● **Problem requirements**:
Omit the pictures and return every entry exactly as written.

● **Dataset**:
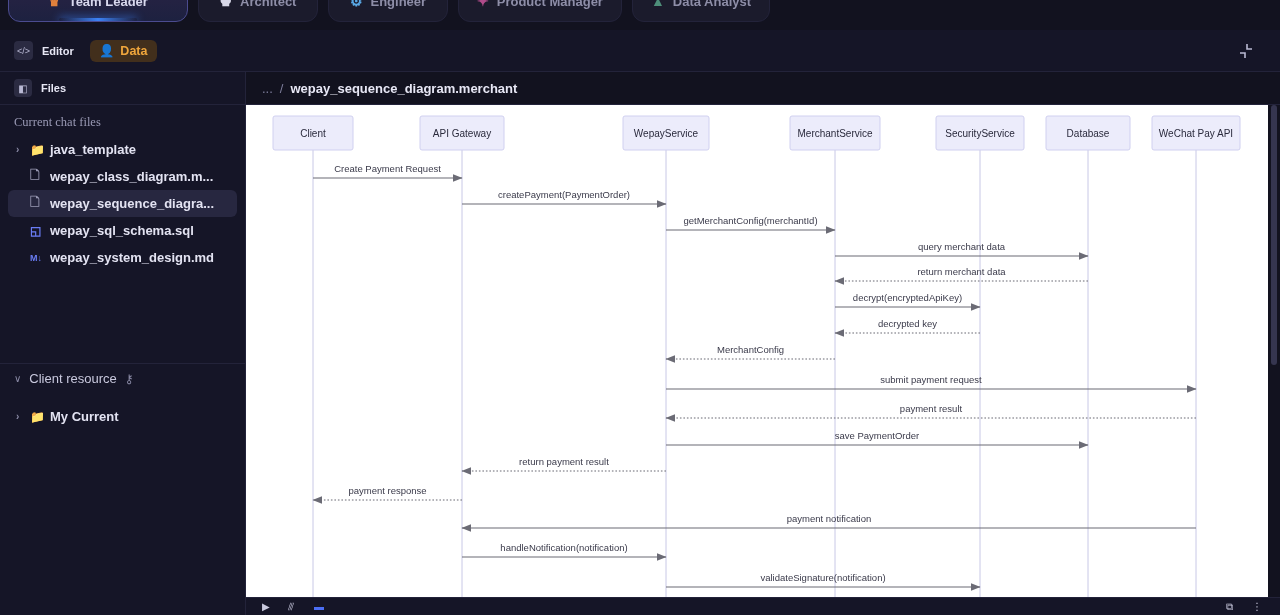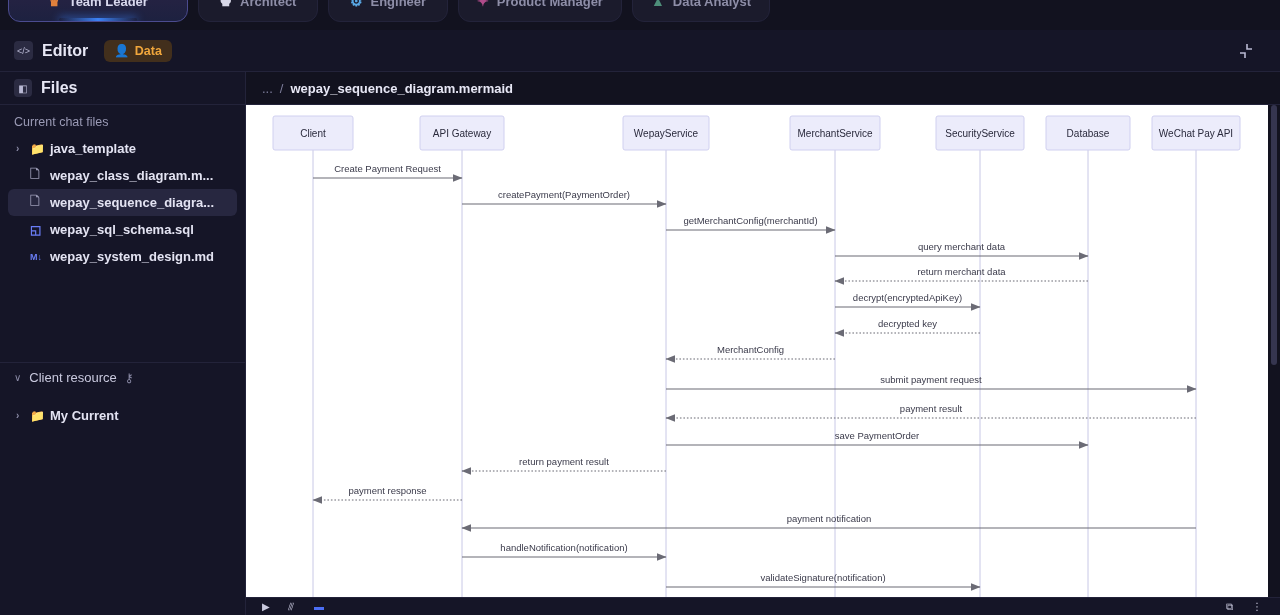--- a/index.html
+++ b/index.html
@@ -51,21 +51,21 @@
     border-bottom: 1px solid #23233a;
     display: flex; align-items: center;
     padding: 0 14px;
   }
   .editor-ico {
     width: 19px; height: 19px; border-radius: 4px;
     background: #2b2b42; color: #b9b9d4;
     font-size: 9px; display: flex; align-items: center; justify-content: center;
     margin-right: 9px;
   }
-  .editor-label { color: #e7e7f5; font-size: 16px; font-weight: bold; }
+  .editor-label { color: #e7e7f5; font-size: 11px; font-weight: bold; }
   .user-chip {
     margin-left: 16px; height: 22px; border-radius: 6px;
     background: #422f1c; color: #f0a63c;
     display: flex; align-items: center; gap: 5px;
     padding: 0 10px; font-size: 12.5px; font-weight: bold;
   }
   .collapse-btn {
     position: absolute; right: 24px; top: 11px;
     width: 20px; height: 20px; cursor: pointer;
   }
@@ -78,25 +78,26 @@
   }
   .files-head {
     height: 33px; display: flex; align-items: center; padding: 0 14px;
     border-bottom: 1px solid #23233a;
   }
   .files-head .ico {
     width: 18px; height: 18px; border-radius: 4px; background: #2b2b42;
     color: #b9b9d4; font-size: 10px;
     display:flex; align-items:center; justify-content:center; margin-right: 9px;
   }
-  .files-head .txt { color: #e7e7f5; font-size: 16px; font-weight: bold; }
+  .files-head .txt { color: #e7e7f5; font-size: 11px; font-weight: bold; }
 
   .section-label {
     color: #9a9ab5; font-size: 12.5px;
     padding: 10px 31px 6px 14px;
+    font-family: Liberation Serif, serif;
   }
   .tree-row {
     display: flex; align-items: center;
     height: 27px; margin: 0 8px; padding-left: 8px;
     border-radius: 6px; cursor: pointer;
     color: #e3e3f2; font-size: 13px; font-weight: bold;
     white-space: nowrap;
   }
   .tree-row.sel { background: #272740; }
   .tree-row .caret { width: 14px; color: #8a8aa6; font-size: 10px; flex: 0 0 14px; }
@@ -250,21 +251,21 @@
     <span class="caret">›</span>
     <span class="fico">📁</span>
     <span>My Current</span>
   </div>
 </div>
 
 <div class="main">
   <div class="crumb">
     <span class="dots">...</span>
     <span class="sep">/</span>
-    <span class="file">wepay_sequence_diagram.mermaid</span>
+    <span class="file">wepay_sequence_diagram.merchant</span>
   </div>
 
   <div class="canvas">
     <svg class="svgwrap" id="diagSvg" viewBox="0 0 1022 500" preserveAspectRatio="none">
       <defs>
         <marker id="ahR" markerWidth="9" markerHeight="7" refX="8.5" refY="3.5" orient="auto">
           <path d="M0,0 L9,3.5 L0,7 z" fill="#6b6b75"></path>
         </marker>
         <marker id="ahL" markerWidth="9" markerHeight="7" refX="8.5" refY="3.5" orient="auto">
           <path d="M0,0 L9,3.5 L0,7 z" fill="#6b6b75"></path>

● **Response below**:
--- a/index.html
+++ b/index.html
@@ -51,21 +51,21 @@
     border-bottom: 1px solid #23233a;
     display: flex; align-items: center;
     padding: 0 14px;
   }
   .editor-ico {
     width: 19px; height: 19px; border-radius: 4px;
     background: #2b2b42; color: #b9b9d4;
     font-size: 9px; display: flex; align-items: center; justify-content: center;
     margin-right: 9px;
   }
-  .editor-label { color: #e7e7f5; font-size: 16px; font-weight: bold; }
+  .editor-label { color: #e7e7f5; font-size: 11px; font-weight: bold; }
   .user-chip {
     margin-left: 16px; height: 22px; border-radius: 6px;
     background: #422f1c; color: #f0a63c;
     display: flex; align-items: center; gap: 5px;
     padding: 0 10px; font-size: 12.5px; font-weight: bold;
   }
   .collapse-btn {
     position: absolute; right: 24px; top: 11px;
     width: 20px; height: 20px; cursor: pointer;
   }
@@ -78,25 +78,26 @@
   }
   .files-head {
     height: 33px; display: flex; align-items: center; padding: 0 14px;
     border-bottom: 1px solid #23233a;
   }
   .files-head .ico {
     width: 18px; height: 18px; border-radius: 4px; background: #2b2b42;
     color: #b9b9d4; font-size: 10px;
     display:flex; align-items:center; justify-content:center; margin-right: 9px;
   }
-  .files-head .txt { color: #e7e7f5; font-size: 16px; font-weight: bold; }
+  .files-head .txt { color: #e7e7f5; font-size: 11px; font-weight: bold; }
 
   .section-label {
     color: #9a9ab5; font-size: 12.5px;
     padding: 10px 31px 6px 14px;
+    font-family: Liberation Serif, serif;
   }
   .tree-row {
     display: flex; align-items: center;
     height: 27px; margin: 0 8px; padding-left: 8px;
     border-radius: 6px; cursor: pointer;
     color: #e3e3f2; font-size: 13px; font-weight: bold;
     white-space: nowrap;
   }
   .tree-row.sel { background: #272740; }
   .tree-row .caret { width: 14px; color: #8a8aa6; font-size: 10px; flex: 0 0 14px; }
@@ -250,21 +251,21 @@
     <span class="caret">›</span>
     <span class="fico">📁</span>
     <span>My Current</span>
   </div>
 </div>
 
 <div class="main">
   <div class="crumb">
     <span class="dots">...</span>
     <span class="sep">/</span>
-    <span class="file">wepay_sequence_diagram.mermaid</span>
+    <span class="file">wepay_sequence_diagram.merchant</span>
   </div>
 
   <div class="canvas">
     <svg class="svgwrap" id="diagSvg" viewBox="0 0 1022 500" preserveAspectRatio="none">
       <defs>
         <marker id="ahR" markerWidth="9" markerHeight="7" refX="8.5" refY="3.5" orient="auto">
           <path d="M0,0 L9,3.5 L0,7 z" fill="#6b6b75"></path>
         </marker>
         <marker id="ahL" markerWidth="9" markerHeight="7" refX="8.5" refY="3.5" orient="auto">
           <path d="M0,0 L9,3.5 L0,7 z" fill="#6b6b75"></path>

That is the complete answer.